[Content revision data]

⁂

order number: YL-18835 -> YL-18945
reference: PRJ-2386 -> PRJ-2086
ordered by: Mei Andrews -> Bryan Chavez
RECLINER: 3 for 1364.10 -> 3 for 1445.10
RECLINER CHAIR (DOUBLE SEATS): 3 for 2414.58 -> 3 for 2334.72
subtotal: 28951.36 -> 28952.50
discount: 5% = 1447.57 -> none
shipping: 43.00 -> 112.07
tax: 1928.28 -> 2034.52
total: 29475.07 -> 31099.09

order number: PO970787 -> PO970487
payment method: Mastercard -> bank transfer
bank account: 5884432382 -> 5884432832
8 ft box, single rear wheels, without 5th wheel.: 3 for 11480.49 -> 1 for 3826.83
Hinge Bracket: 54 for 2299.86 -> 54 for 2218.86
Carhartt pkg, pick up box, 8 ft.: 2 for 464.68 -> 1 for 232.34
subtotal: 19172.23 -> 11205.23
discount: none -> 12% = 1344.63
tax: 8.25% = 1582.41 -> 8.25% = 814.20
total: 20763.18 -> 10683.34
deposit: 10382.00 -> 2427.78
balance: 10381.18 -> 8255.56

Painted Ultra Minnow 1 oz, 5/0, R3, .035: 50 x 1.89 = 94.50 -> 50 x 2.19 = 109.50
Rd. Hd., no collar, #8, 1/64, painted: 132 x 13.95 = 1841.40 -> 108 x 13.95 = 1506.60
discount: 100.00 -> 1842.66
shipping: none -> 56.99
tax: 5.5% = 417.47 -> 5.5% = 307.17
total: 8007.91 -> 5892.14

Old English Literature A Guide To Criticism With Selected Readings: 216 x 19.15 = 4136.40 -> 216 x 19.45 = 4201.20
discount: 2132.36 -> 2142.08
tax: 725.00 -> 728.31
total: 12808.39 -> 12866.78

⁂

### About this task:
Return every line above exactly as it stands.

### Task answer:
order number: YL-18835 -> YL-18945
reference: PRJ-2386 -> PRJ-2086
ordered by: Mei Andrews -> Bryan Chavez
RECLINER: 3 for 1364.10 -> 3 for 1445.10
RECLINER CHAIR (DOUBLE SEATS): 3 for 2414.58 -> 3 for 2334.72
subtotal: 28951.36 -> 28952.50
discount: 5% = 1447.57 -> none
shipping: 43.00 -> 112.07
tax: 1928.28 -> 2034.52
total: 29475.07 -> 31099.09

order number: PO970787 -> PO970487
payment method: Mastercard -> bank transfer
bank account: 5884432382 -> 5884432832
8 ft box, single rear wheels, without 5th wheel.: 3 for 11480.49 -> 1 for 3826.83
Hinge Bracket: 54 for 2299.86 -> 54 for 2218.86
Carhartt pkg, pick up box, 8 ft.: 2 for 464.68 -> 1 for 232.34
subtotal: 19172.23 -> 11205.23
discount: none -> 12% = 1344.63
tax: 8.25% = 1582.41 -> 8.25% = 814.20
total: 20763.18 -> 10683.34
deposit: 10382.00 -> 2427.78
balance: 10381.18 -> 8255.56

Painted Ultra Minnow 1 oz, 5/0, R3, .035: 50 x 1.89 = 94.50 -> 50 x 2.19 = 109.50
Rd. Hd., no collar, #8, 1/64, painted: 132 x 13.95 = 1841.40 -> 108 x 13.95 = 1506.60
discount: 100.00 -> 1842.66
shipping: none -> 56.99
tax: 5.5% = 417.47 -> 5.5% = 307.17
total: 8007.91 -> 5892.14

Old English Literature A Guide To Criticism With Selected Readings: 216 x 19.15 = 4136.40 -> 216 x 19.45 = 4201.20
discount: 2132.36 -> 2142.08
tax: 725.00 -> 728.31
total: 12808.39 -> 12866.78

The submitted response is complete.